(Web interface edit records)

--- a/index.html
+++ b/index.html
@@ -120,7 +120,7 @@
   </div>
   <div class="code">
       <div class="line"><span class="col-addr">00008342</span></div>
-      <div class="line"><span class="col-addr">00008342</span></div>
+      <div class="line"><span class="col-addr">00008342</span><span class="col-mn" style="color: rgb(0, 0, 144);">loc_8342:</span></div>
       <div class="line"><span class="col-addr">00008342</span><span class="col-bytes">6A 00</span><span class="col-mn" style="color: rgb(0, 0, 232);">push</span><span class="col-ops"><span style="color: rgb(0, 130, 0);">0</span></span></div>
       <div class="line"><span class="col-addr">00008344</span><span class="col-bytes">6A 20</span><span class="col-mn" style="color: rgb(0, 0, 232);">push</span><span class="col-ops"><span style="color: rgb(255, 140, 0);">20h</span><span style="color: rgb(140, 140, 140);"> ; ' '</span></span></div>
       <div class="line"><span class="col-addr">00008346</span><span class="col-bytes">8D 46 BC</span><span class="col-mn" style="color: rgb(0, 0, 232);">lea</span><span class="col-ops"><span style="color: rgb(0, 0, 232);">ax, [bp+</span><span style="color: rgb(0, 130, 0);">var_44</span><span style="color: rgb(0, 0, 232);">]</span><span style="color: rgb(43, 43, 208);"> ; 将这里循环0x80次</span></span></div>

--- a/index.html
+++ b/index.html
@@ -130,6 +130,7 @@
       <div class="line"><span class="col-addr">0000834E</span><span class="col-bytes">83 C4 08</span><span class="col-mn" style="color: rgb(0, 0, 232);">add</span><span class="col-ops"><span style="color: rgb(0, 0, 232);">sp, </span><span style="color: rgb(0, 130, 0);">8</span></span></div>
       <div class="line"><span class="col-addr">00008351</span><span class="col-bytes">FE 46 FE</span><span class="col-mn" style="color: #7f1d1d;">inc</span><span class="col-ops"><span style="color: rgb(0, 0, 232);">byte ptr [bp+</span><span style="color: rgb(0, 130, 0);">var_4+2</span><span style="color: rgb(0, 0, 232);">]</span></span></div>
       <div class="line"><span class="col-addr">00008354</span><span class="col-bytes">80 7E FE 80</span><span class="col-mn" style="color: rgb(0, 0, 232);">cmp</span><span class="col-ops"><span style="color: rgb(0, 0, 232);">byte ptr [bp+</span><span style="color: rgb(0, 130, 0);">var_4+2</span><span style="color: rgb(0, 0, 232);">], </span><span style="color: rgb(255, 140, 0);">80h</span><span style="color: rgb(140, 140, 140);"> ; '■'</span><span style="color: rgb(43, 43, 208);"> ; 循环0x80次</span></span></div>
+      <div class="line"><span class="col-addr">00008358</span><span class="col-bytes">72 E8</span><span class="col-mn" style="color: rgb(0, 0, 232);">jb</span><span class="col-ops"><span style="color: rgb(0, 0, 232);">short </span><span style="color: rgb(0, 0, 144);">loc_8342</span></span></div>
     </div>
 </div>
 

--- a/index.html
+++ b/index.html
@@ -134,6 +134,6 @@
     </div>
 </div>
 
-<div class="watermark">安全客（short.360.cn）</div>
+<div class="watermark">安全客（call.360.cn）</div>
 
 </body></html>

## [EXERCISE DESCRIPTION]
Give every record again, exactly as it appears.

## [RESPONSE TO THE EXERCISE]
--- a/index.html
+++ b/index.html
@@ -120,7 +120,7 @@
   </div>
   <div class="code">
       <div class="line"><span class="col-addr">00008342</span></div>
-      <div class="line"><span class="col-addr">00008342</span></div>
+      <div class="line"><span class="col-addr">00008342</span><span class="col-mn" style="color: rgb(0, 0, 144);">loc_8342:</span></div>
       <div class="line"><span class="col-addr">00008342</span><span class="col-bytes">6A 00</span><span class="col-mn" style="color: rgb(0, 0, 232);">push</span><span class="col-ops"><span style="color: rgb(0, 130, 0);">0</span></span></div>
       <div class="line"><span class="col-addr">00008344</span><span class="col-bytes">6A 20</span><span class="col-mn" style="color: rgb(0, 0, 232);">push</span><span class="col-ops"><span style="color: rgb(255, 140, 0);">20h</span><span style="color: rgb(140, 140, 140);"> ; ' '</span></span></div>
       <div class="line"><span class="col-addr">00008346</span><span class="col-bytes">8D 46 BC</span><span class="col-mn" style="color: rgb(0, 0, 232);">lea</span><span class="col-ops"><span style="color: rgb(0, 0, 232);">ax, [bp+</span><span style="color: rgb(0, 130, 0);">var_44</span><span style="color: rgb(0, 0, 232);">]</span><span style="color: rgb(43, 43, 208);"> ; 将这里循环0x80次</span></span></div>

--- a/index.html
+++ b/index.html
@@ -130,6 +130,7 @@
       <div class="line"><span class="col-addr">0000834E</span><span class="col-bytes">83 C4 08</span><span class="col-mn" style="color: rgb(0, 0, 232);">add</span><span class="col-ops"><span style="color: rgb(0, 0, 232);">sp, </span><span style="color: rgb(0, 130, 0);">8</span></span></div>
       <div class="line"><span class="col-addr">00008351</span><span class="col-bytes">FE 46 FE</span><span class="col-mn" style="color: #7f1d1d;">inc</span><span class="col-ops"><span style="color: rgb(0, 0, 232);">byte ptr [bp+</span><span style="color: rgb(0, 130, 0);">var_4+2</span><span style="color: rgb(0, 0, 232);">]</span></span></div>
       <div class="line"><span class="col-addr">00008354</span><span class="col-bytes">80 7E FE 80</span><span class="col-mn" style="color: rgb(0, 0, 232);">cmp</span><span class="col-ops"><span style="color: rgb(0, 0, 232);">byte ptr [bp+</span><span style="color: rgb(0, 130, 0);">var_4+2</span><span style="color: rgb(0, 0, 232);">], </span><span style="color: rgb(255, 140, 0);">80h</span><span style="color: rgb(140, 140, 140);"> ; '■'</span><span style="color: rgb(43, 43, 208);"> ; 循环0x80次</span></span></div>
+      <div class="line"><span class="col-addr">00008358</span><span class="col-bytes">72 E8</span><span class="col-mn" style="color: rgb(0, 0, 232);">jb</span><span class="col-ops"><span style="color: rgb(0, 0, 232);">short </span><span style="color: rgb(0, 0, 144);">loc_8342</span></span></div>
     </div>
 </div>
 

--- a/index.html
+++ b/index.html
@@ -134,6 +134,6 @@
     </div>
 </div>
 
-<div class="watermark">安全客（short.360.cn）</div>
+<div class="watermark">安全客（call.360.cn）</div>
 
 </body></html>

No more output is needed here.